Я — быстрее домой. Зануздал всех своих «монголов»— правда, немного конюх помог — и галопом в Хораброво. Пригнал оттуда двенадцать настоящих коней и радуюсь, радуюсь сам. Даже и не верится: все эти кони в тумане утреннем пасутся на нашем лугу, а я сижу, гляжу на них, и мне кажется, что все это только снится. Даже страшно, что вот сейчас проснешься...

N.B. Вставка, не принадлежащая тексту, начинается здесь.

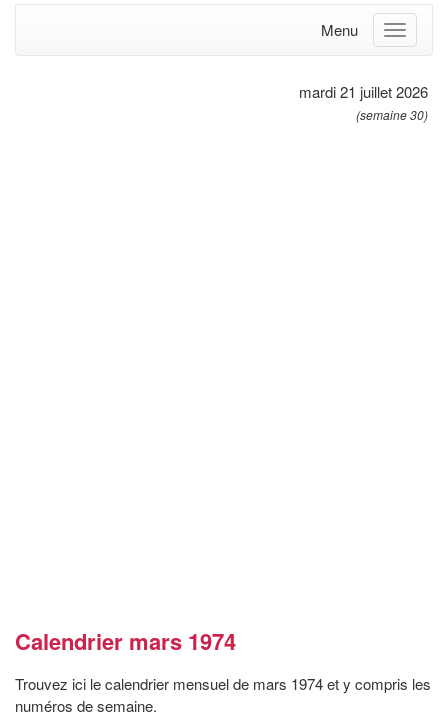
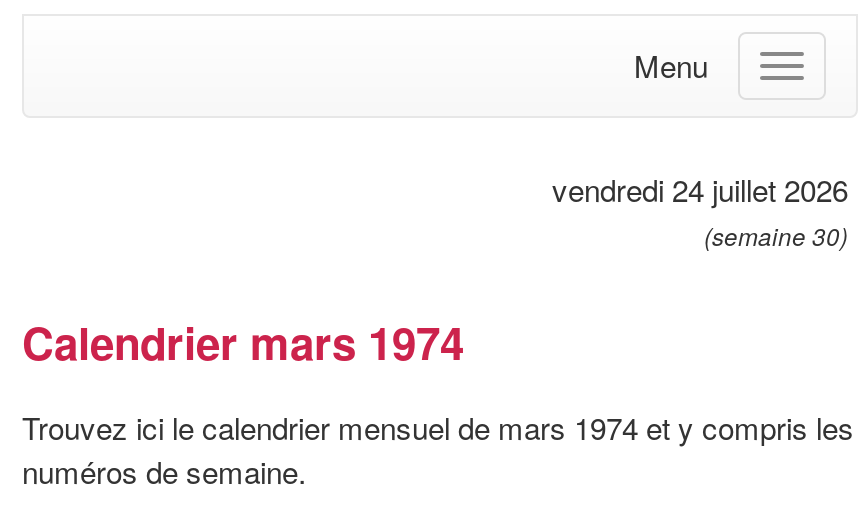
- mardi 21 juillet 2026
+ vendredi 24 juillet 2026
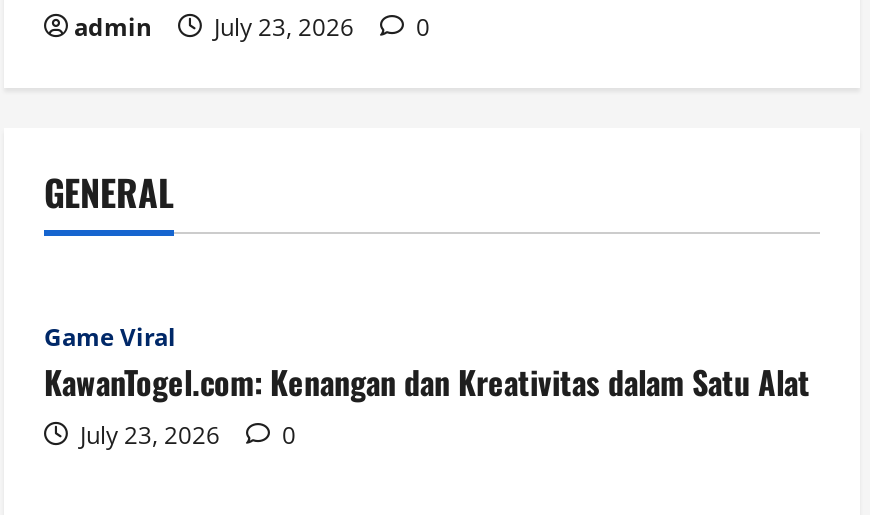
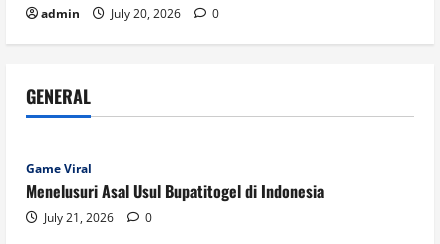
- admin July 23, 2026 0
+ admin July 20, 2026 0

- KawanTogel.com: Kenangan dan Kreativitas dalam Satu Alat
- July 23, 2026
+ Menelusuri Asal Usul Bupatitogel di Indonesia
+ July 21, 2026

Так мы и начали обживаться. А в 1946 году «Красный берег» гремел уже на всю республику как первый колхоз-миллионер. Нам тогда особенно и соревноваться не с кем было. Правда, еще одни тельмановцы (был такой колхоз в Брагинском районе) немного подгоняли нас. Это же не шуточки, в то время мы получали по 28—30 центнеров, а с отдельных участков — даже по 48 центнеров ячменя. И это в первые послевоенные годы, когда многие колхозы меньше собирали, чем сеяли. Орловский часто в последние свои годы вспоминал: «А помнишь, Миша, как ты форсил в «Красном береге»?» Видимо, это его немного задевало, так как о «Рассвете» в те годы никто и не слышал даже. А с Орловским я хорошо дружил все время. Как-то мы даже слово себе дали до самой смерти не оставлять колхоз. Так он вот в своем «Рассвете» на председательском кресле и умер, а я нарушил то слово — на пенсию, как дед старый, подался.

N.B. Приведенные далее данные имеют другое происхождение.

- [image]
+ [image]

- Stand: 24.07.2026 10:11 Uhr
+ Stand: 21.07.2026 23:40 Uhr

А тогда же, бывало, и комиссии разные республиканские без меня не обходились.
Помню, как после войны целый месяц был я в Минске — комиссия по нарушениям сельхозустава работала. Приехал домой, а у меня в колхозе тоже два ревизора сидят. Я сам еще не обедал, говорю им:
— Пойдем пообедаем.
— Нет, мы уже обедали.
— Ну, вечером ночевать приходите.
— Спасибо, мы в гостинице.
Ну, в гостинице так в гостинице. Позвал я колхозного бухгалтера. Сделали они ревизию. Думали, что найдут много нарушений — колхоз же в самом городе, считай. Ничего не нашли. Пришли и просят:
— Довезите нас до станции.
— Нет,— говорю,— не повезу. Боюсь, что по дороге подкуплю вас и вы недостатки мои не вспомните.
Смеются. Я попросил конюха запрячь коня в возок и подъехать часика через полтора.

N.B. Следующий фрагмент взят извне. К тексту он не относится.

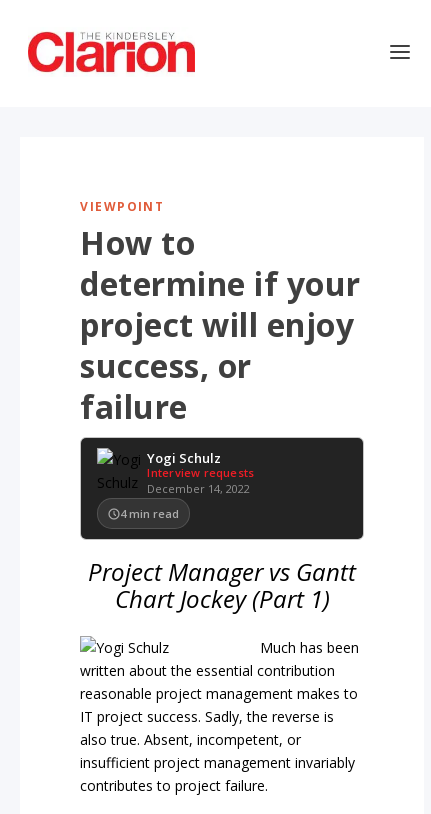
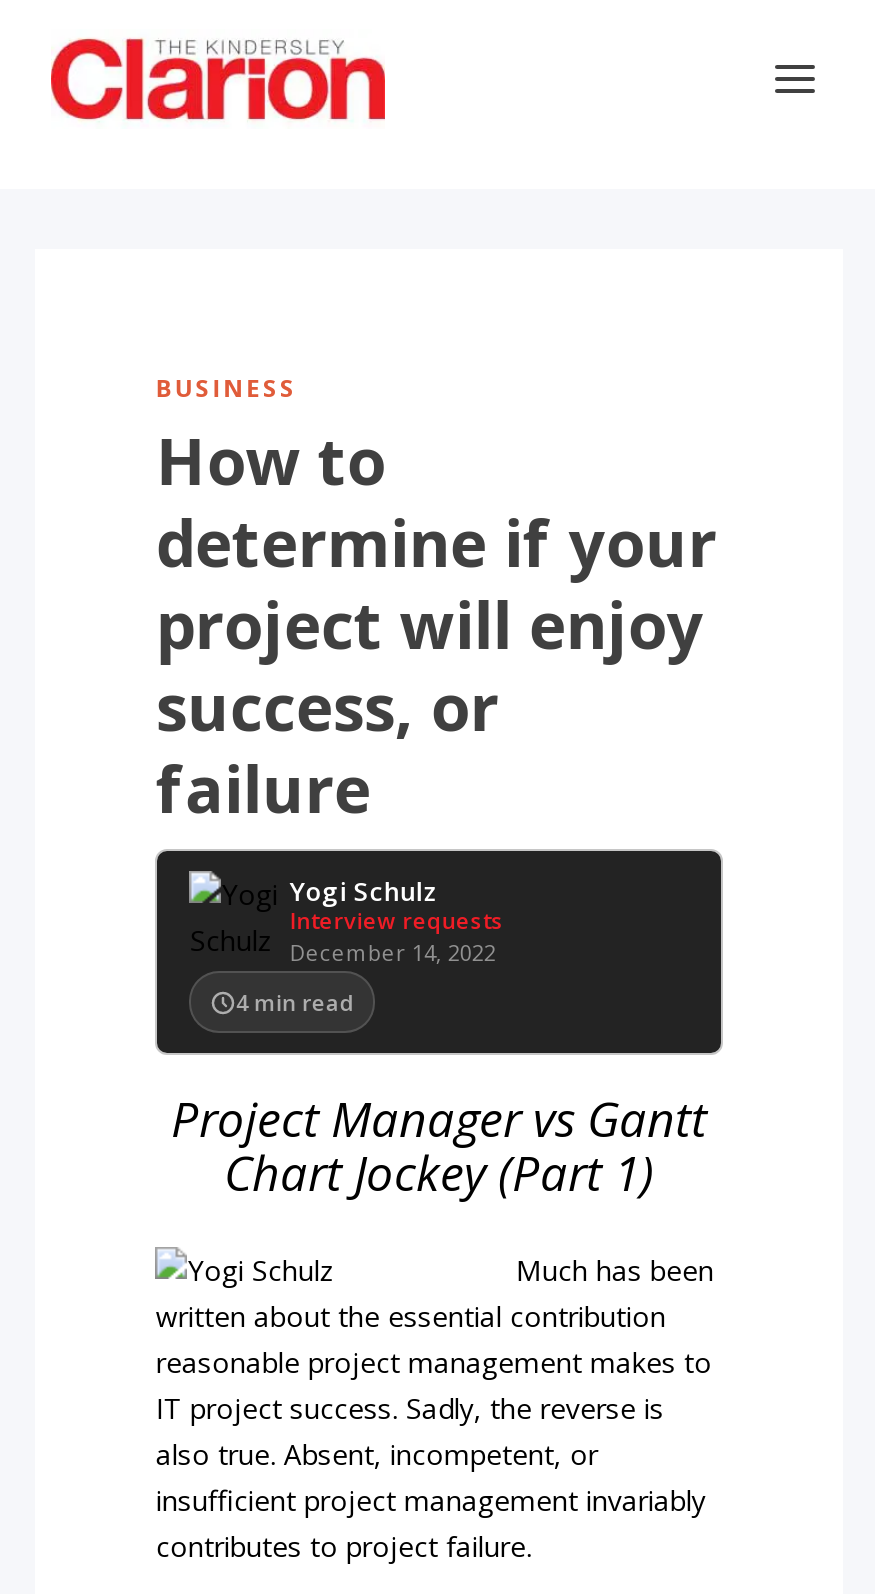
- VIEWPOINT
+ BUSINESS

— А теперь пойдем пообедаем. Теперь уже можно?
— Можно,— улыбаются.
А я в своем «Красном береге» до 1950 года красовался. Потом началось укрупнение колхозов. Поприцепляли к моему «Берегу» со всех сторон слабенькие хозяйства, назвали колхозом имени Кирова, и я, признаться, испугался этого нового большого хозяйства. Раз двадцать на бюро в райком вызывали, чтоб принял укрупненный колхоз. Отказался. Тогда в районе разозлились (подожди, мол, раз ты так, так мы эдак) и послали меня в Браздечино — в самый отстающий колхоз. Сдал я все свои дела Салтановичу и поехал туда. Вышел в первый день на бугорок, осмотрелся вокруг и чуть не заплакал: «Куда же тебя, Миша, занесло? Куда же ты, дорогой мой, попал?» На поле все осыпается, в копнах сено погнило, в свинарнике свиньи плавают, голодные — глаза, как у волков, блестят. Конторы даже нет. Упросил бабку одинокую, та небольшой уголок в своей хате старенькой отжалела, поставил я там стол и взялся за работу.